**DATA UNDER STUDY**
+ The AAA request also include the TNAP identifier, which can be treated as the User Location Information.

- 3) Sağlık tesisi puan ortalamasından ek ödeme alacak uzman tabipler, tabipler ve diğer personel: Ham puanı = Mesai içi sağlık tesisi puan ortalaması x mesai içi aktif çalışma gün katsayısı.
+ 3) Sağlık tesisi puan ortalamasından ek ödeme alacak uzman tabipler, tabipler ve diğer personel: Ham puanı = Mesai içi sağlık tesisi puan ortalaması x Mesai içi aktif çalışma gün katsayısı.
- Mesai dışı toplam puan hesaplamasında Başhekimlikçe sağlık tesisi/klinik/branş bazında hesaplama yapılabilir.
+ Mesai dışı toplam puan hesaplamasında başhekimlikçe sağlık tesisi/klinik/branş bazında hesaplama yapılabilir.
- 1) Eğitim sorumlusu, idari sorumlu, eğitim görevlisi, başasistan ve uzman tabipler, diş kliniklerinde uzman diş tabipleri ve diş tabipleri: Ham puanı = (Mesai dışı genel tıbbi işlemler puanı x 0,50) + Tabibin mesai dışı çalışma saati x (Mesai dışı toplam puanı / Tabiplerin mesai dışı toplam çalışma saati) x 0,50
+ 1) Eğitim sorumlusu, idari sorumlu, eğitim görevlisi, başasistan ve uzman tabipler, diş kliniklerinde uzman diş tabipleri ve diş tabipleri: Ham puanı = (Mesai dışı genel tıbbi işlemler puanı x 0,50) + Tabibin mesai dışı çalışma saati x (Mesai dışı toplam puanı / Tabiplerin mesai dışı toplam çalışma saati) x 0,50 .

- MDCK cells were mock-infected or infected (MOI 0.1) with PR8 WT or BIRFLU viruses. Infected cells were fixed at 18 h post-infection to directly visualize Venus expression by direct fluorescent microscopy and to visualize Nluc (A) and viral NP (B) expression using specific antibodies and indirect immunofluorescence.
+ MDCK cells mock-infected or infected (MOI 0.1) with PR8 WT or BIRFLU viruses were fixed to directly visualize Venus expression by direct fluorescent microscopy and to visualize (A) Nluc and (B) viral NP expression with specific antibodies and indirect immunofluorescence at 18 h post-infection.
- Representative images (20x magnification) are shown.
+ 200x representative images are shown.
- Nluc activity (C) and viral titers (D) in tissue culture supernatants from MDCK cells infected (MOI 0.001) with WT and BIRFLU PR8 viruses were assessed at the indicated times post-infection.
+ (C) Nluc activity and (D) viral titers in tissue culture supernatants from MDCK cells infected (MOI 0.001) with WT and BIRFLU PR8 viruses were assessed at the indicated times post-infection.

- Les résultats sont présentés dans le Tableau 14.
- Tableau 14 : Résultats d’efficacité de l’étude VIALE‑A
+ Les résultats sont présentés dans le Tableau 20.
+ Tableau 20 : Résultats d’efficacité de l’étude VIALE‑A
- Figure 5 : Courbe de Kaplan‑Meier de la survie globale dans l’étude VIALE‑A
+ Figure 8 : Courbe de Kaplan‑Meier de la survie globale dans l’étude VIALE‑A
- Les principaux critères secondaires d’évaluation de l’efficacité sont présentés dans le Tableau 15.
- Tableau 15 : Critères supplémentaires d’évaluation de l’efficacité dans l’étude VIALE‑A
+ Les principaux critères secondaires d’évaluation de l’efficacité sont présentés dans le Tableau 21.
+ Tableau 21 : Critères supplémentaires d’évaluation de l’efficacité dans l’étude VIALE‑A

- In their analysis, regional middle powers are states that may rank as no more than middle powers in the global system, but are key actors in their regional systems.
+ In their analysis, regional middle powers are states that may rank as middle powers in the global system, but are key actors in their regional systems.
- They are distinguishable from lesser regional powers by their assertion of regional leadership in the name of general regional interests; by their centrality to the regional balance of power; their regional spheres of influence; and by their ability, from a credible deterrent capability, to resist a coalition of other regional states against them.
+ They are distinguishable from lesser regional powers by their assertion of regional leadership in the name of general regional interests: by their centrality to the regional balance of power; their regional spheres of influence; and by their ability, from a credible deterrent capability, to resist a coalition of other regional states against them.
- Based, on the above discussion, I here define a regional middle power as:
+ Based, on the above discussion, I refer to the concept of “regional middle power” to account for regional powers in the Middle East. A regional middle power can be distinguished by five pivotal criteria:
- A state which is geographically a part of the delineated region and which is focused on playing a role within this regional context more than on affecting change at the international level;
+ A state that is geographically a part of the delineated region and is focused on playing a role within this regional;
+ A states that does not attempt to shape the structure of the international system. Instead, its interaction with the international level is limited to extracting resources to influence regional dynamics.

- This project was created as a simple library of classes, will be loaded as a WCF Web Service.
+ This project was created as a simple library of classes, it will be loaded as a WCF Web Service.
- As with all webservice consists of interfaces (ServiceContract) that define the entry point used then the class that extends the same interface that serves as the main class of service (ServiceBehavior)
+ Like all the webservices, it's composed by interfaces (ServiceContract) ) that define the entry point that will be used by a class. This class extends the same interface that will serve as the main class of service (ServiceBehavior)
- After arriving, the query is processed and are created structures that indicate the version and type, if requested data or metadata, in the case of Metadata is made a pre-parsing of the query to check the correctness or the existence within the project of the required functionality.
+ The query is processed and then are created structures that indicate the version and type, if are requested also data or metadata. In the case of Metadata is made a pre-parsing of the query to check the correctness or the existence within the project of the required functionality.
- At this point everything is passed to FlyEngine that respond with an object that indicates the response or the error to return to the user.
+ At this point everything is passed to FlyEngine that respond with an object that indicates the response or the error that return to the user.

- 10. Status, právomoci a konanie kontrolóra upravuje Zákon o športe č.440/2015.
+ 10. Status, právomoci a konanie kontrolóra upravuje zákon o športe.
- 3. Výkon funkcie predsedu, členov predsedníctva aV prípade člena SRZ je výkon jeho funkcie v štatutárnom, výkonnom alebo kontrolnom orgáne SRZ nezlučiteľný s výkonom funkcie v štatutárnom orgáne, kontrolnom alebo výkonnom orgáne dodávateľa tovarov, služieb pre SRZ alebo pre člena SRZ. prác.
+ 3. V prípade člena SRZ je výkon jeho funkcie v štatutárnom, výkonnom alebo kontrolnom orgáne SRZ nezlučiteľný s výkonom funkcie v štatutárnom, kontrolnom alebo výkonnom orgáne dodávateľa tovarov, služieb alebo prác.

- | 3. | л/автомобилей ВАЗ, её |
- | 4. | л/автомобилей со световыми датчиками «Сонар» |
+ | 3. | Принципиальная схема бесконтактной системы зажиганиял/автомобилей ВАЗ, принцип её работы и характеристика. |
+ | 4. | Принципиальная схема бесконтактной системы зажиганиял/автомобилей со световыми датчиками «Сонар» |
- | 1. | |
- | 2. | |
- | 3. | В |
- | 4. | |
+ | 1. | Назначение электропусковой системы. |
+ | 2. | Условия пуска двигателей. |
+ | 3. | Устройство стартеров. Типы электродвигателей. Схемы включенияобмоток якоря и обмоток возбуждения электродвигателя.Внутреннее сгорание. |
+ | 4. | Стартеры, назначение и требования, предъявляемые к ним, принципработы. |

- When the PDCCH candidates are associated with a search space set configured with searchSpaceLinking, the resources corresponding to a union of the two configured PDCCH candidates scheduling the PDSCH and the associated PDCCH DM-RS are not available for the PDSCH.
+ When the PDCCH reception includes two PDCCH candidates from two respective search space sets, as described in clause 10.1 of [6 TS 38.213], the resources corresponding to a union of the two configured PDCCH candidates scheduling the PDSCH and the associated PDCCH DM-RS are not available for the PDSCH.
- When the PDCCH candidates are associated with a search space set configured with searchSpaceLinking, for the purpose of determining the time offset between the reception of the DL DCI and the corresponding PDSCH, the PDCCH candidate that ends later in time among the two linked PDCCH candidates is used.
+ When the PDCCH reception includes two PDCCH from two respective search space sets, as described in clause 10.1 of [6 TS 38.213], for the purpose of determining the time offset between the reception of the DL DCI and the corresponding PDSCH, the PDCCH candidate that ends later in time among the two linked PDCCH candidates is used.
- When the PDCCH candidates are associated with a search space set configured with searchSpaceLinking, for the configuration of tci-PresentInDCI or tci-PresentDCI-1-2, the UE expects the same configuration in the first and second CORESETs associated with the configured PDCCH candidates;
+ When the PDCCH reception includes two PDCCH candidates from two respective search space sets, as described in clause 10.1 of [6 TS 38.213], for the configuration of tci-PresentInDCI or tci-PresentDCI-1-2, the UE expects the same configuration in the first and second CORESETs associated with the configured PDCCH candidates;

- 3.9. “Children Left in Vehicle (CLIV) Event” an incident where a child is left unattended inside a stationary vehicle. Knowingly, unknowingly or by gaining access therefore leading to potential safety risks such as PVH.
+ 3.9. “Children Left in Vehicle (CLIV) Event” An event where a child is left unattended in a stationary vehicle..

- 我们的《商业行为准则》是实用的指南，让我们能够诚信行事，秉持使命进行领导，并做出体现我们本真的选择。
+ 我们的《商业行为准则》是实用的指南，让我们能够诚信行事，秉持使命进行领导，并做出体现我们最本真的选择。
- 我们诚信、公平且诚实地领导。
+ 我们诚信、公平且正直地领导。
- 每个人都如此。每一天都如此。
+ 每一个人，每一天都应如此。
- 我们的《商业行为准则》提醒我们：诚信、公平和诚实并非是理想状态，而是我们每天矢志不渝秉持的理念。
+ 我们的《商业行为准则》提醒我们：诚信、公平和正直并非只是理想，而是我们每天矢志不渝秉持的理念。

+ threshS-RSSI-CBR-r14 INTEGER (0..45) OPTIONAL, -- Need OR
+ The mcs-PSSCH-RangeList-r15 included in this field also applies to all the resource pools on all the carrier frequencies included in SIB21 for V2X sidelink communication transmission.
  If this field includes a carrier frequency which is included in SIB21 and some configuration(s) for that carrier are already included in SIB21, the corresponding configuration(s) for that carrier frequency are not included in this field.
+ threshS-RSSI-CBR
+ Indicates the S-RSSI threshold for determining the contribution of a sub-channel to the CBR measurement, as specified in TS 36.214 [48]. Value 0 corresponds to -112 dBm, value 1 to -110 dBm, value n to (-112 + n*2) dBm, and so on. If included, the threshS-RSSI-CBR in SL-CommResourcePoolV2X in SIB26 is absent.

**TRY IT**
Repeat the entries above verbatim, but only from the line that has "serve as the main class of service (ServiceBehavior)" down to the line that has "пуска двигателей. |", inclusive.

**EXERCISE OUTPUT**
+ Like all the webservices, it's composed by interfaces (ServiceContract) ) that define the entry point that will be used by a class. This class extends the same interface that will serve as the main class of service (ServiceBehavior)
- After arriving, the query is processed and are created structures that indicate the version and type, if requested data or metadata, in the case of Metadata is made a pre-parsing of the query to check the correctness or the existence within the project of the required functionality.
+ The query is processed and then are created structures that indicate the version and type, if are requested also data or metadata. In the case of Metadata is made a pre-parsing of the query to check the correctness or the existence within the project of the required functionality.
- At this point everything is passed to FlyEngine that respond with an object that indicates the response or the error to return to the user.
+ At this point everything is passed to FlyEngine that respond with an object that indicates the response or the error that return to the user.

- 10. Status, právomoci a konanie kontrolóra upravuje Zákon o športe č.440/2015.
+ 10. Status, právomoci a konanie kontrolóra upravuje zákon o športe.
- 3. Výkon funkcie predsedu, členov predsedníctva aV prípade člena SRZ je výkon jeho funkcie v štatutárnom, výkonnom alebo kontrolnom orgáne SRZ nezlučiteľný s výkonom funkcie v štatutárnom orgáne, kontrolnom alebo výkonnom orgáne dodávateľa tovarov, služieb pre SRZ alebo pre člena SRZ. prác.
+ 3. V prípade člena SRZ je výkon jeho funkcie v štatutárnom, výkonnom alebo kontrolnom orgáne SRZ nezlučiteľný s výkonom funkcie v štatutárnom, kontrolnom alebo výkonnom orgáne dodávateľa tovarov, služieb alebo prác.

- | 3. | л/автомобилей ВАЗ, её |
- | 4. | л/автомобилей со световыми датчиками «Сонар» |
+ | 3. | Принципиальная схема бесконтактной системы зажиганиял/автомобилей ВАЗ, принцип её работы и характеристика. |
+ | 4. | Принципиальная схема бесконтактной системы зажиганиял/автомобилей со световыми датчиками «Сонар» |
- | 1. | |
- | 2. | |
- | 3. | В |
- | 4. | |
+ | 1. | Назначение электропусковой системы. |
+ | 2. | Условия пуска двигателей. |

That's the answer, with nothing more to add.